Enterprise AI Costs, Job Market Realities, and the Node.js Streams Trap
Published on 26.05.2026
Microsoft's Quiet Claude Code Retreat and the Real Cost of Enterprise AI
TLDR: Microsoft is killing most Claude Code licenses in its Experiences and Devices division, redirecting engineers to GitHub Copilot CLI by June 30. The driver is cost, not philosophy. Token-based pricing for agentic AI tools is breaking enterprise budget models in ways that per-seat licensing never did.
This one caught my attention because it puts a number on something we've all been hand-waving about. Uber's CTO reportedly said his company burned through its entire 2026 AI coding budget in four months.
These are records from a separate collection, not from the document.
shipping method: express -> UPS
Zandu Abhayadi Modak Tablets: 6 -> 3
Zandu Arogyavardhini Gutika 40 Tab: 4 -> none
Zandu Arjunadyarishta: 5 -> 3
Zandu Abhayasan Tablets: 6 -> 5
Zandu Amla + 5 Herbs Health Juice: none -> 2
Individual engineers were spending between $500 and $2,000 per month on tokens alone. That's not a rounding error in a software budget; that's a line item that triggers a conversation with finance.
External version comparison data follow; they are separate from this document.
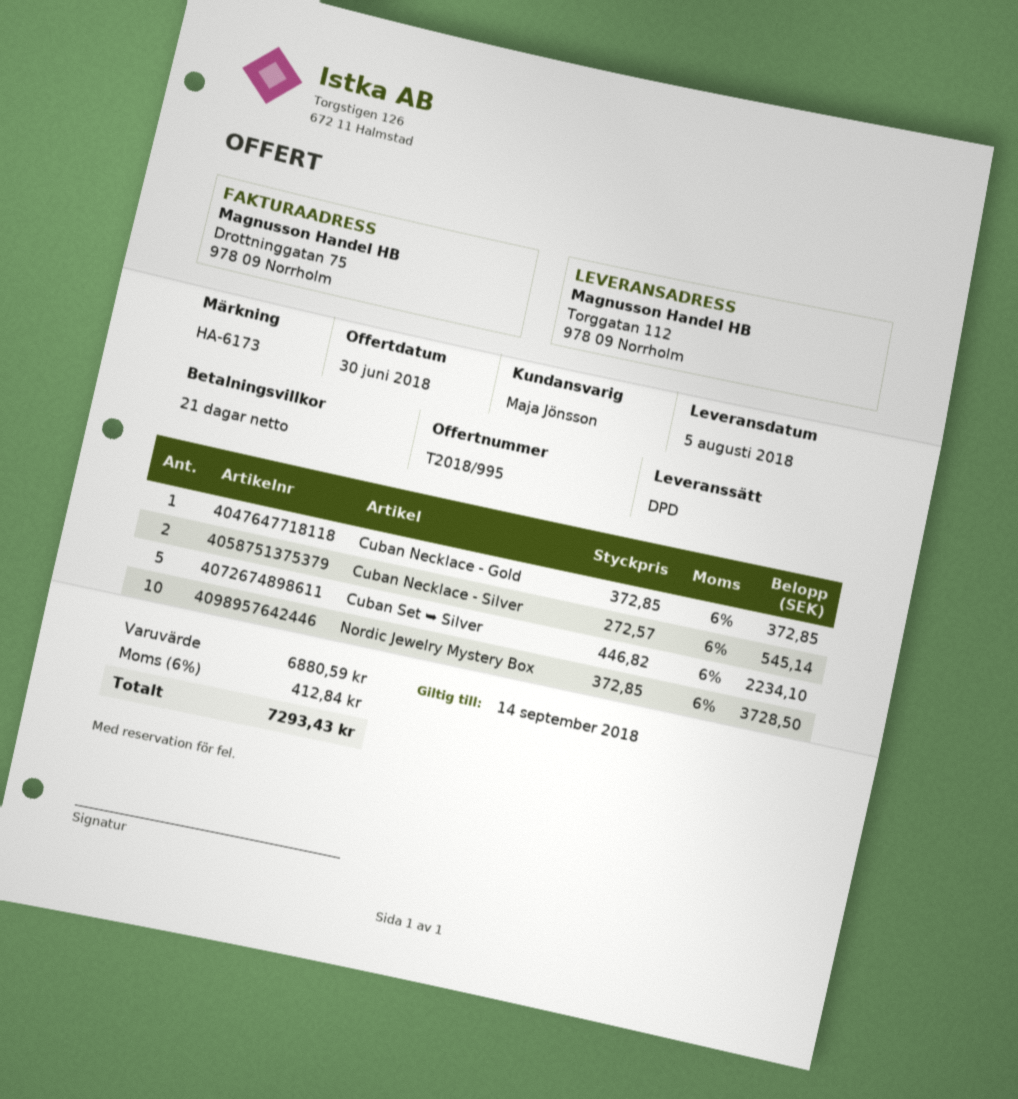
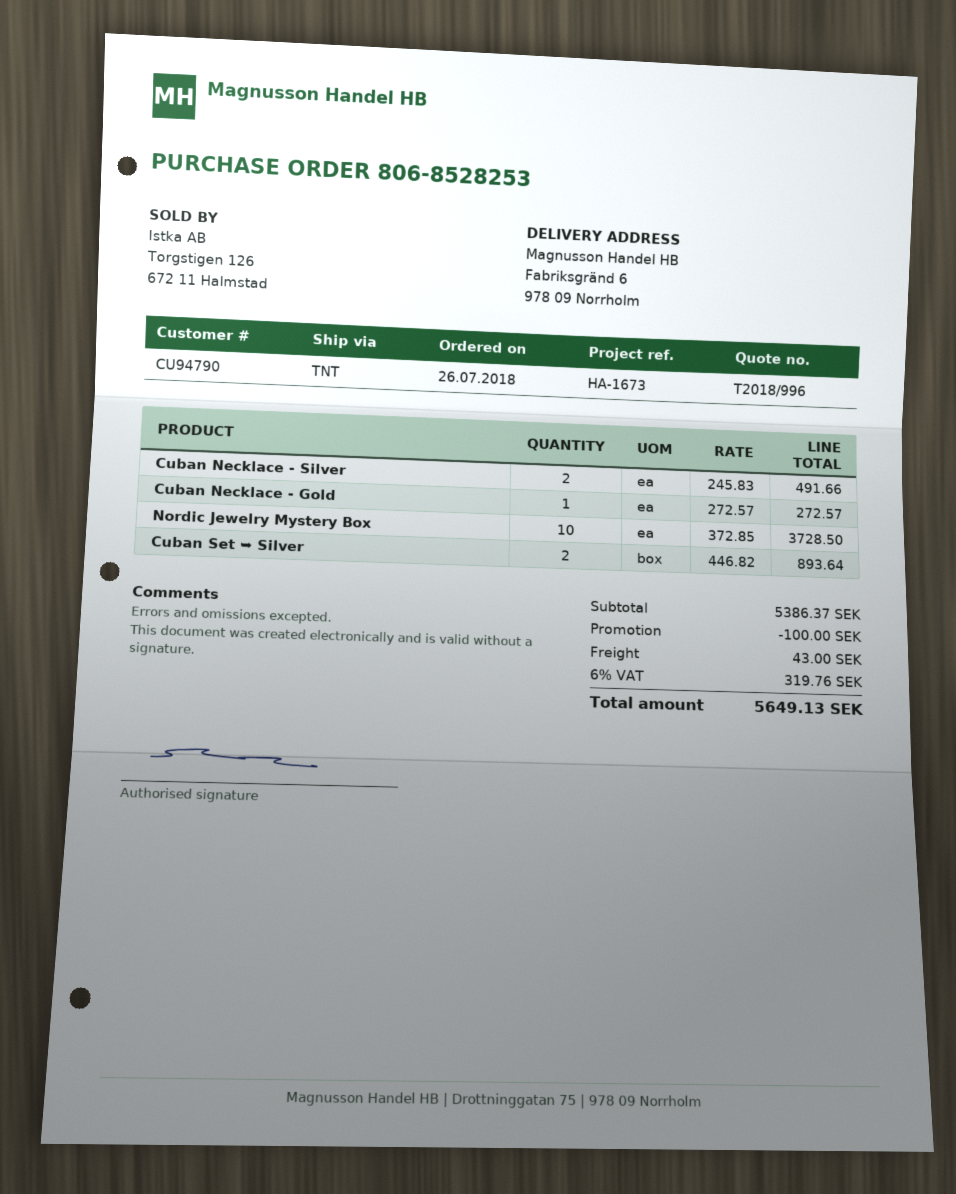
quote number: T2018/995 -> T2018/996
reference: HA-6173 -> HA-1673
shipping method: DPD -> TNT
ship to: Torggatan 112, 978 09 Norrholm -> Fabriksgränd 6, 978 09 Norrholm
Cuban Necklace - Gold: 1 x 372.85 = 372.85 -> 1 x 272.57 = 272.57
Cuban Necklace - Silver: 2 x 272.57 = 545.14 -> 2 x 245.83 = 491.66
Cuban Set ➥ Silver: 5 x 446.82 = 2234.10 -> 2 x 446.82 = 893.64
subtotal: 6880.59 -> 5386.37
discount: none -> 100.00
shipping: none -> 43.00
tax: 6% = 412.84 -> 6% = 319.76
total: 7293.43 -> 5649.13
The structural problem here is that token-based pricing behaves like a metered utility. Think of it like your water bill versus your Netflix subscription. Per-seat SaaS is Netflix: predictable, budgetable, easy to forecast. Tokens are water: usage spikes without warning, especially when you give agentic systems more autonomy. And the uncomfortable truth is that agentic systems don't consume fewer tokens as they get better; they consume more, because they do more per task.
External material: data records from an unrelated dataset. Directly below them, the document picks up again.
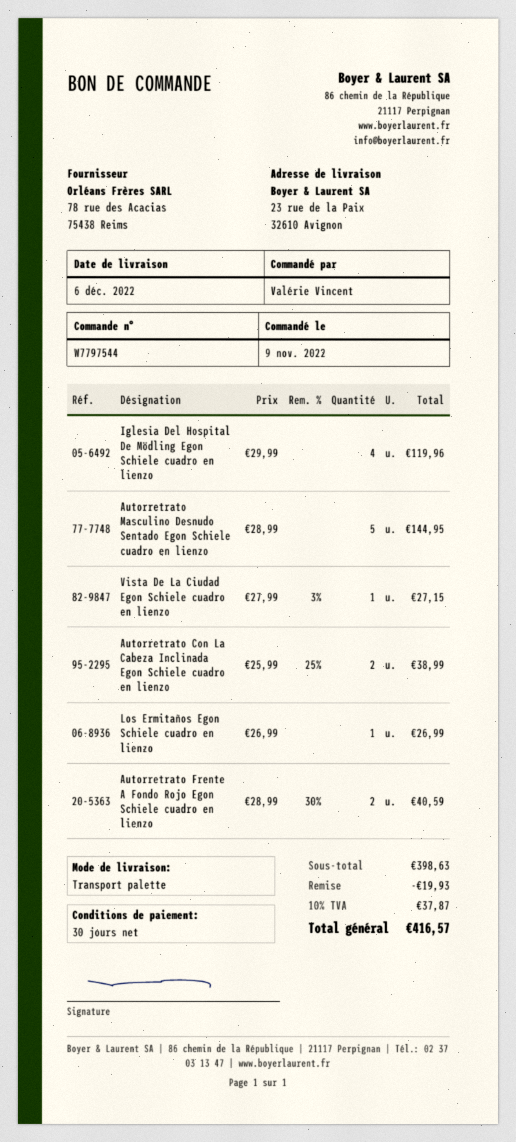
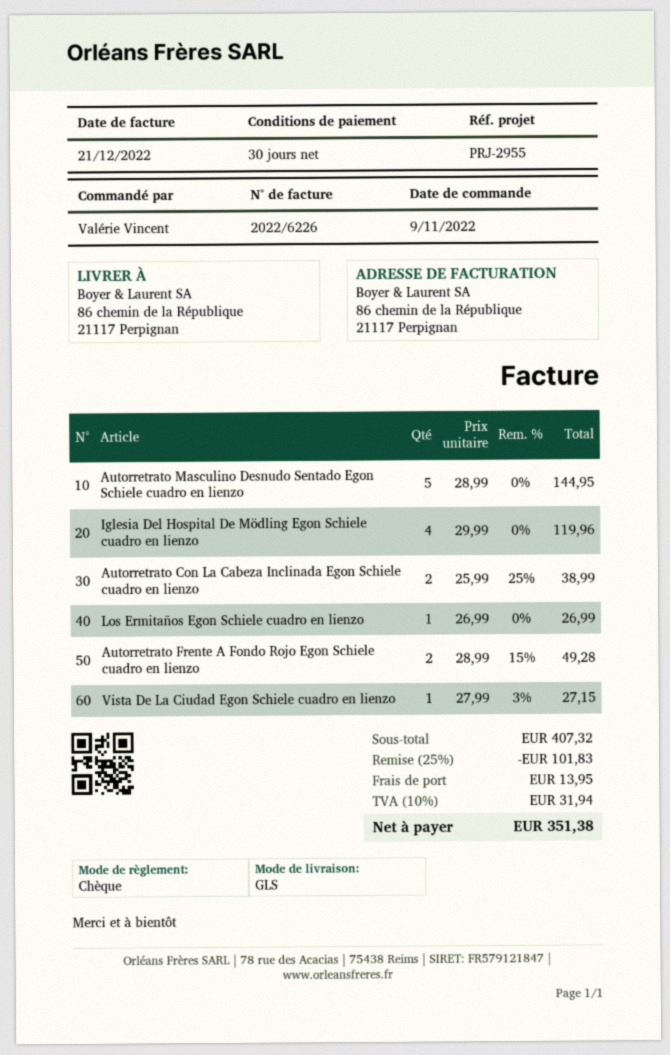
shipping method: pallet freight -> GLS
ship to: 23 rue de la Paix, 32610 Avignon -> 86 chemin de la République, 21117 Perpignan
Autorretrato Frente A Fondo Rojo Egon Schiele cuadro en lienzo: 2 x 28.99 - 30% = 40.59 -> 2 x 28.99 - 15% = 49.28
subtotal: 398.63 -> 407.32
discount: 19.93 -> 101.83
shipping: none -> 13.95
tax: 10% = 37.87 -> 10% = 31.94
total: 416.57 -> 351.38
Gartner placing generative AI in the trough of disillusionment tracks with what I'm hearing from teams everywhere. The experimental "absorb costs for learning" phase that kicked off in 2023 is over. Enterprises are moving toward capped budgets, tiered access, and AWS-style billing models. If you're building an AI-assisted workflow for your team right now, you need to model token consumption as seriously as you model database query costs.
The Microsoft move is less about Claude being bad and more about consolidation under a single toolchain they already own. GitHub Copilot is a known quantity with predictable pricing. That's a CFO argument, not an engineering one, and CFO arguments tend to win.
Key takeaways:
- Agentic AI tools scale token usage with task complexity, making costs unpredictable and often shocking at enterprise scale
- Token-based billing is fundamentally different from per-seat licensing and requires different budget planning
- Enterprise AI toolchain consolidation is accelerating, with cost predictability winning over capability breadth
Why do I care: This is the moment where the "AI will just be free eventually" optimism collides with actual financial reality. As architects and senior engineers, we need to start treating AI tool costs as infrastructure costs, with the same scrutiny we give to cloud compute. If you're not tracking token burn per team or per workflow, you're flying blind, and at Uber-scale that blindness costs millions.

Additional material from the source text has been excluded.